Cela fait près d’une semaine que l’impensable est arrivé. Lazare, notre frère, est tombé brusquement malade, avec de la fièvre, des convulsions, des nausées…
Comme Jésus, notre ami, n’était pas très loin, nous l’avons fait prévenir au plus vite, pour qu’il vienne soulager notre frère. Mais rien ! Aucune réponse de sa part !
Au fil des jours, nous avons vu Lazare dépérir, jusqu’à ce qu’il rende son dernier souffle : c’est venu comme un choc, une agression. Un homme si jeune, si vaillant ! C’était mon petit frère, et les souvenirs de notre vie commune passent et repassent en boucle. Je le revois faire ses premiers pas, ou lorsqu’il a participé pour la première fois à la fête de la Pâque, ou encore quand il est rentré de la synagogue avec les félicitations de son maître de lecture… Je le revois s’agacer, rire, s’agiter, tomber, s’inquiéter, chanter – toutes ces expressions qui ne viendront plus jamais animer son visage.

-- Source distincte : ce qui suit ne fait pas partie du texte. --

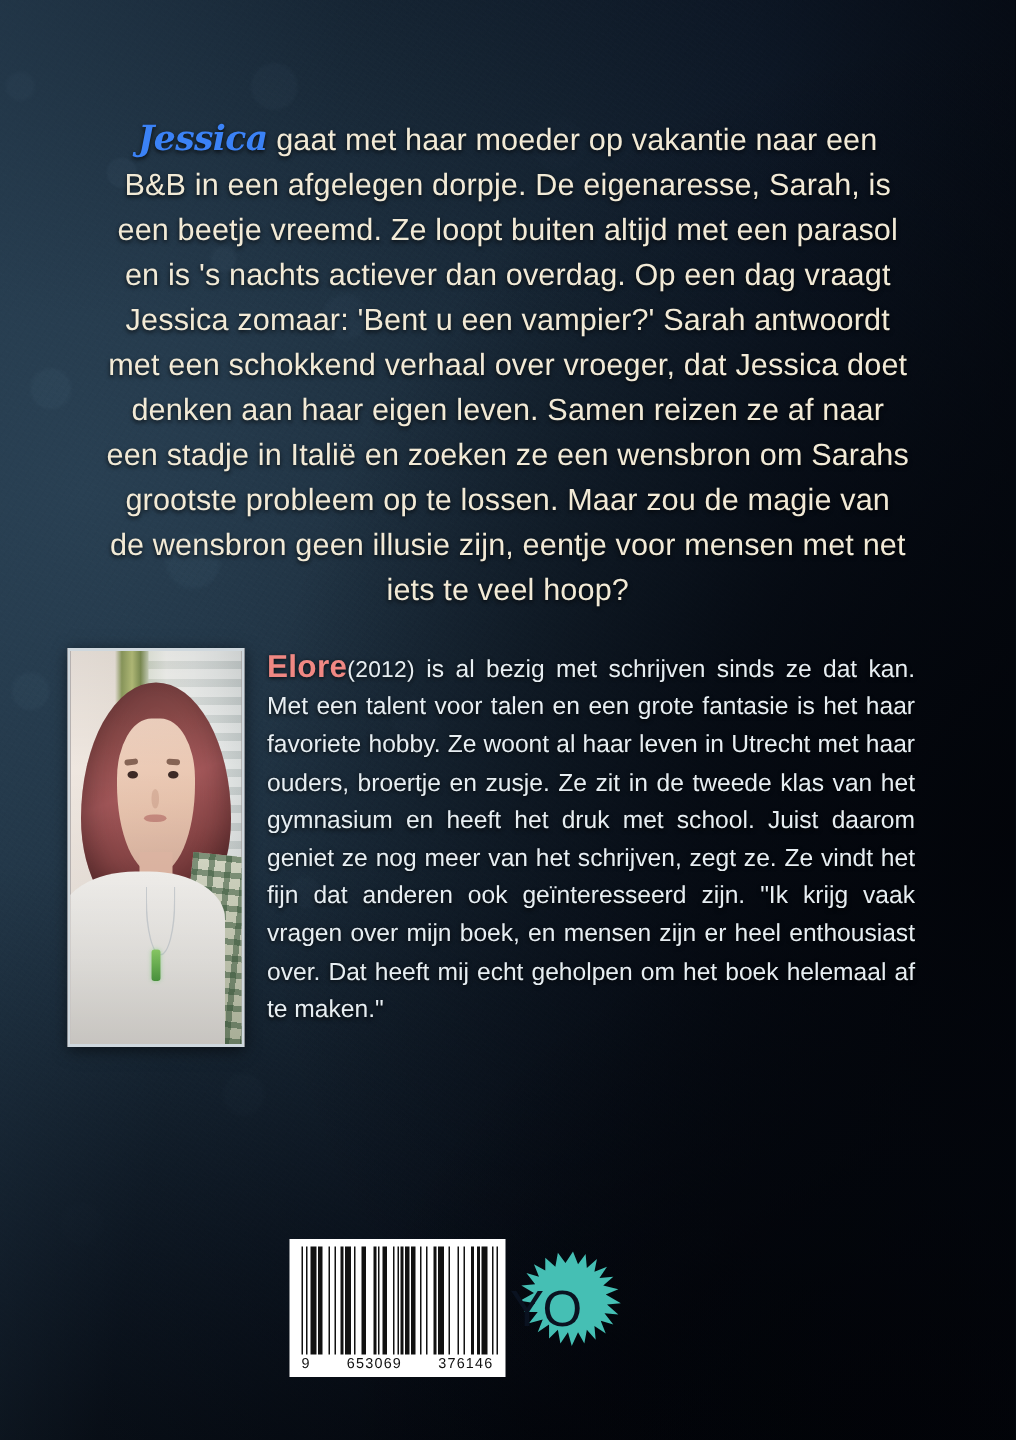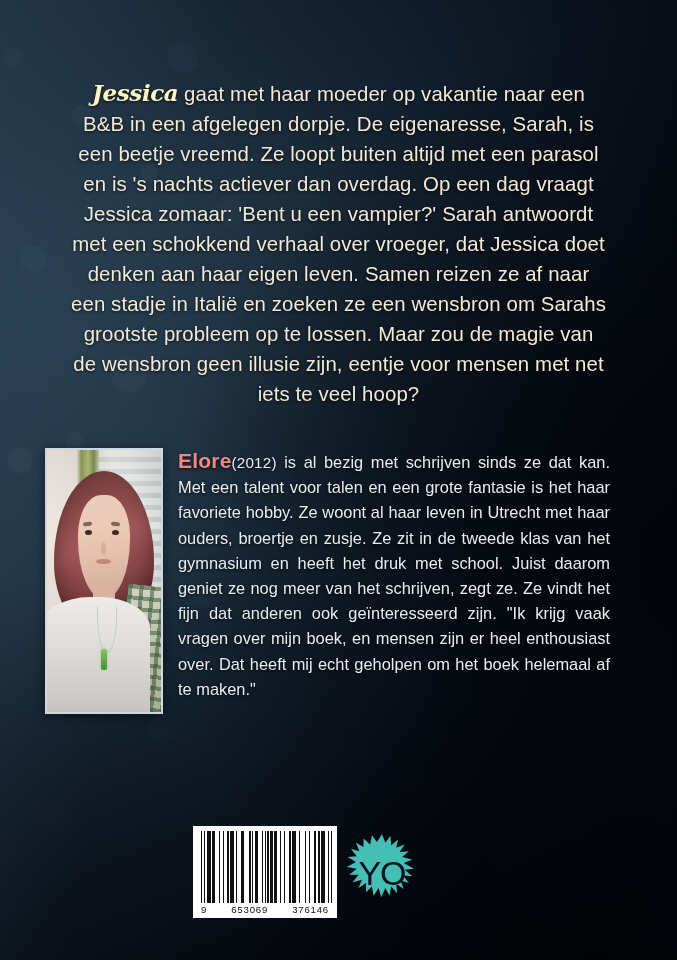"Jessica" #blurb .script { color: #fef9c3 -> #3b82f6 }
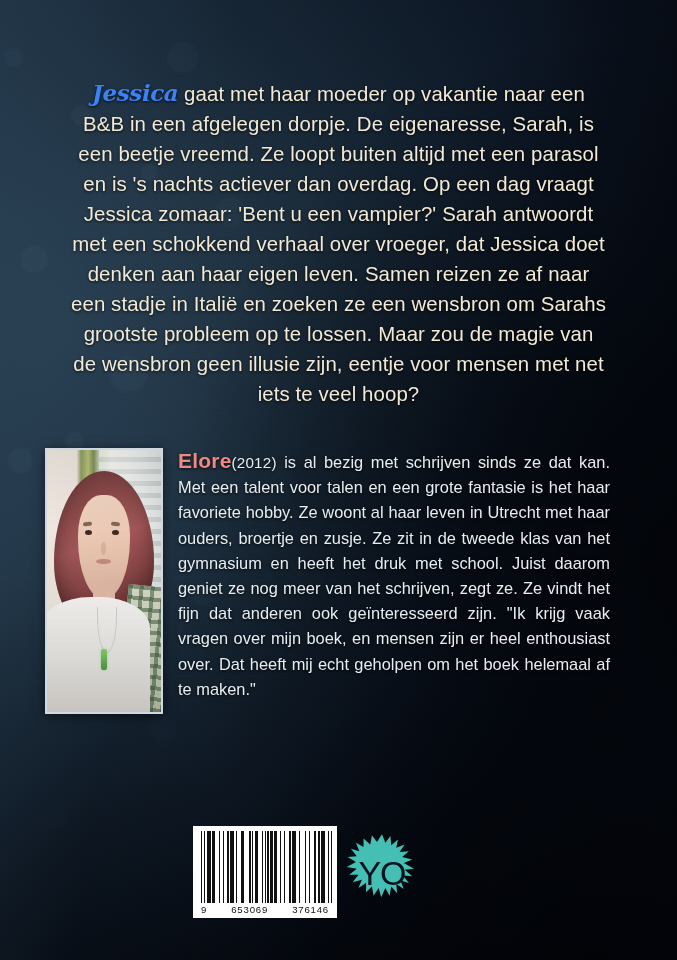"Elore(2012) is al bezig met" #author-block { top: 448px -> 432px }
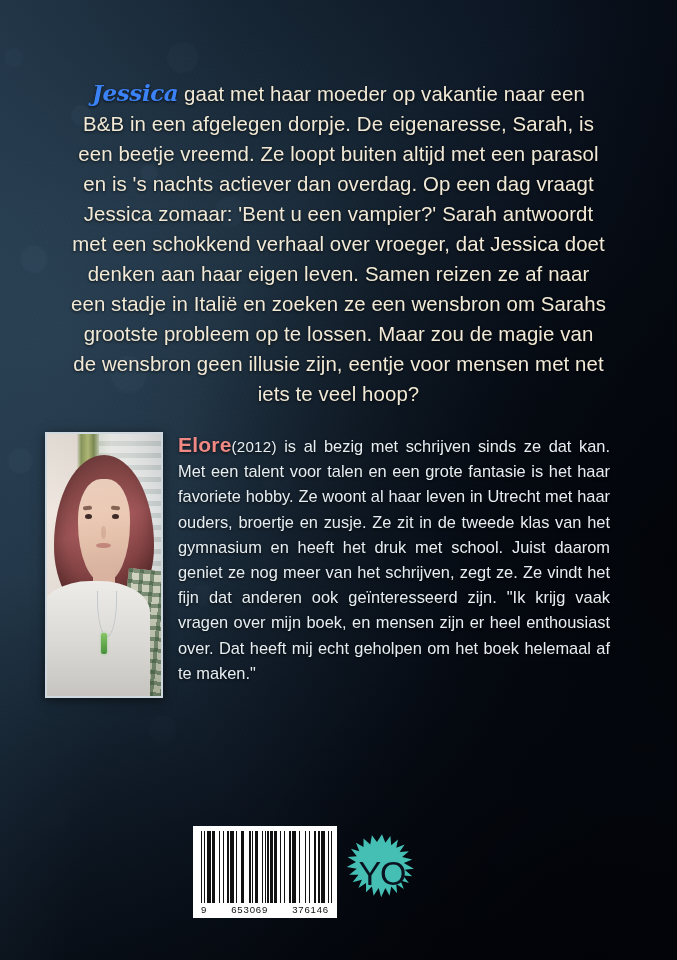"YO" #pub-splat { justify-content: center -> none }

Beaucoup de personnes sont venues nous soutenir et nous montrer leur affection. Notre maison ne désemplit pas, nous recevons des hommages, des courriers, des plats, des cadeaux. Des amies viennent pleurer avec nous… Mais je les vois passer comme dans un songe. Il y a quatre jours, nous avons placé Lazare dans un tombeau et c’est moi qui étouffe ! Je pleure, je manque d’air, je n’y crois pas. Comment est-ce possible ? Comment la mort peut-elle remplacer l’évidence de la vie, si vite, si brutalement ?
Mardi après-midi. J’entends sans les écouter les voisines. Marthe arrive alors, essoufflée, toute rouge. Elle me murmure à l’oreille : « Il est là. Il a demandé après toi. Vas-y ! » Elle me conduit hors de la maison et me montre la direction. En sortant du village, je le vois enfin : Jésus m’attend.
Je le rejoins. En arrivant, c’est comme si tout lâchait. Je m’effondre à ses pieds, j’éclate en sanglots, les mots sortent sans que je l’aie décidé : « Si tu avais été là, mon frère ne serait pas mort ! » Je sais que je ne devrais pas douter de Jésus ainsi, mais ces jours-ci, je ne comprends plus rien, je n’ai plus de certitudes, je suis perdue, apeurée et en colère, je me sens trahie et abandonnée.
Jésus s’assoit à mes côtés, met un bras sur mes épaules. Je le sens tendu, ému. C’est comme s’il partageait tous mes sentiments. Je l’entends parler avec ceux qui nous ont rejoints, puis, un bruit que je n’attendais pas : il pleure à côté de moi.
Sans me regarder, il me serre un peu plus fort. La force de son soutien me réconforte, en plein cœur de ma détresse. Puis, d’un coup, il se lève et part vers le tombeau. Dans son pas déterminé, je sens une promesse : il va faire quelque chose. Alors je me lève, et je le suis.